Described in taste and texture as a cross between a green bean, asparagus stalk and broccoli stem, fiddleheads are the edible shoots of the ostrich fern, harvested while still young and unfurled. Though available in different provinces, they're a delicacy I've heard most often associated with Atlantic Canada, New Brunswick in particular.

Part of my reticence to the tiny stalks — don't they look straight out of some fairy-tale book? — came from the whiff of danger surrounding the tender veg: raw, they contain a type of natural toxin that, if the fiddleheads are not cooked adequately, will make eaters quite ill.

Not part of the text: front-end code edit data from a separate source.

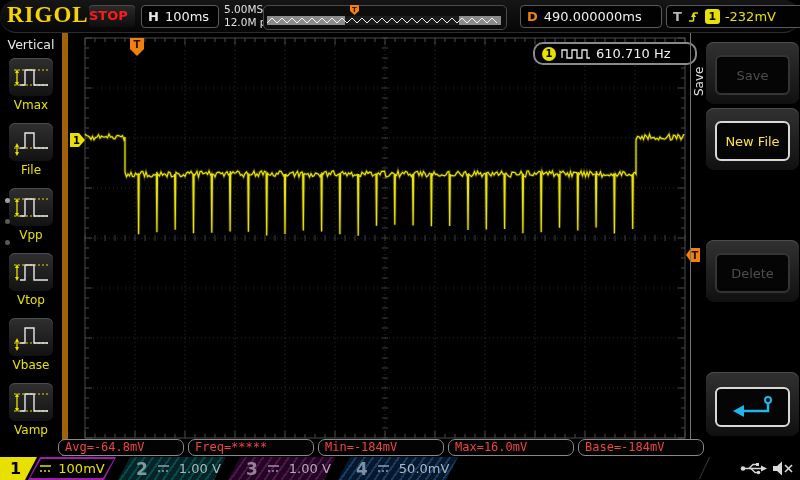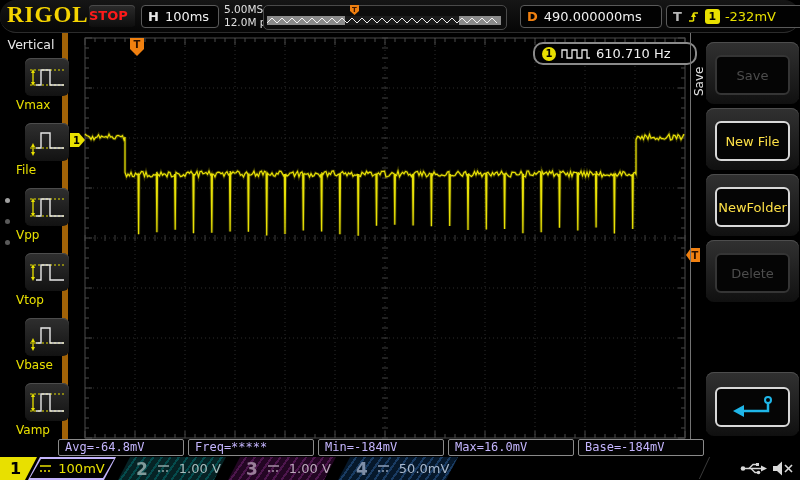--- a/index.html
+++ b/index.html
@@ -38,7 +38,7 @@
   
   #leftmenu{left:0;top:33px;width:62px;height:423px;border-right:6px solid #a16207;}
   #lm-title{left:0;top:4px;width:62px;text-align:center;font-size:12.5px;color:#e8e8e8;}
-  .vitem{left:16px;width:62px;cursor:pointer;}
+  .vitem{left:0;width:62px;text-align:center;cursor:pointer;}
   .vicon{margin:0 auto;width:44px;height:38px;background:linear-gradient(#2f2f2f,#121212);
         border-radius:6px;box-shadow:inset 0 1px 0 #4c4c4c;display:flex;align-items:center;
         justify-content:center;}

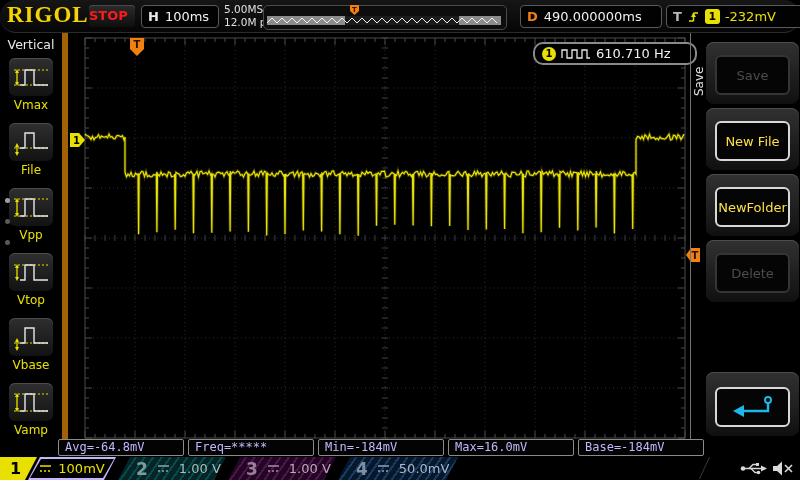--- a/index.html
+++ b/index.html
@@ -584,9 +584,6 @@
     <div class="abs slot" style="top:75px">
       <div class="mbtn">New File</div>
     </div>
-    <div class="abs slot" style="top:141px">
-      <div class="mbtn">NewFolder</div>
-    </div>
     <div class="abs slot" style="top:207px">
       <div class="mbtn disabled">Delete</div>
     </div>

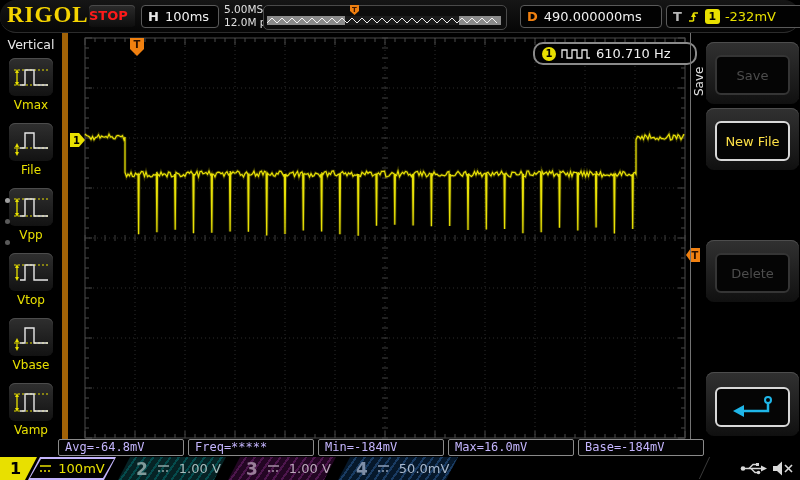--- a/index.html
+++ b/index.html
@@ -64,8 +64,8 @@
   .mbtn.disabled{border-color:#353535;color:#4d4d4d;}
 
   
-  .meas{top:439px;height:15px;border:1px solid #8a8a8a;border-radius:2px;background:#030303;
-        color:#c4b5fd;font-family:"DejaVu Sans Mono",monospace;font-size:12px;line-height:15px;
+  .meas{top:439px;height:15px;border:1px solid #8a8a8a;border-radius:7px;background:#030303;
+        color:#ef4444;font-family:"DejaVu Sans Mono",monospace;font-size:12px;line-height:15px;
         padding-left:6px;}
 
   

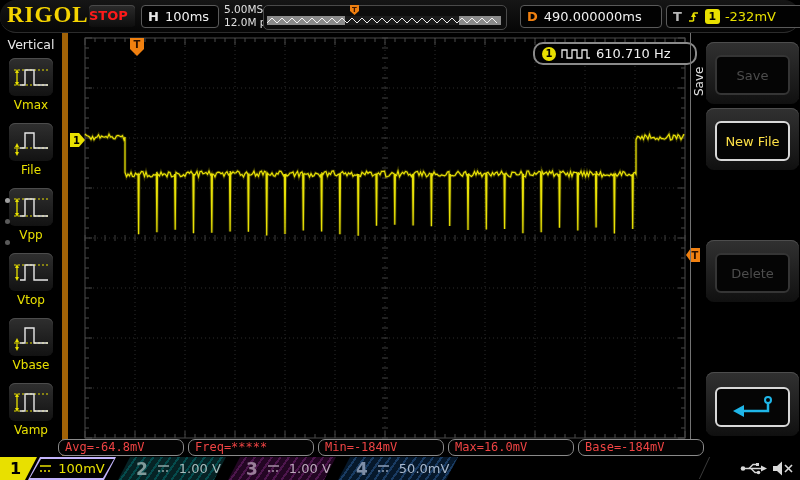--- a/index.html
+++ b/index.html
@@ -74,7 +74,7 @@
   .slant{clip-path:polygon(12px 0,100% 0,calc(100% - 12px) 100%,0 100%);}
   #ch1flag{left:0;width:37px;background:#e8e000;clip-path:polygon(0 0,100% 0,calc(100% - 12px) 100%,0 100%);
         color:#000;font-weight:bold;font-size:16px;line-height:23px;padding-left:10px;box-sizing:border-box;}
-  #ch1box{left:28px;width:88px;background:#c4b5fd;text-decoration:underline;}
+  #ch1box{left:28px;width:88px;background:#a21caf;text-decoration:underline;}
   #ch1in{position:absolute;left:2px;top:2px;width:84px;height:19px;background:#000;
         clip-path:polygon(11px 0,100% 0,calc(100% - 11px) 100%,0 100%);
         display:flex;align-items:center;justify-content:center;gap:6px;color:#e8e000;font-size:13px;}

After scooping up a half-pound at the market (and receiving few helpful guidelines from the duo of giggling young cashiers), I began scouring the web for recipes. Did I want a fiddlehead stir-fry, fiddleheads tossed with pasta or maybe a fiddlehead omelette? Twittering for suggestions also provided some valuable advice (Thanks to @ahildebrandt and @auntlisa). After a bit of contemplation, I figured simple would be best, at least for my first time. After trimming the stalks a bit, I gave the fiddleheads a five-minute blanch, a quick shock in ice-water and then sautéed them in garlic and butter.

The fiddleheads looked lovely next to the mound of garlic mashed potatoes and slices of rib-eye steak I served alongside. A forkful of delicate, green fiddlehead did taste like a taking a bite of spring as well as being a satisfying reward for expanding my produce horizons. Consider me a fiddlehead convert.

Have you ever tried fiddleheads? How do you like to prepare them? What inspires you to try a new fruit, vegetable or another type of food?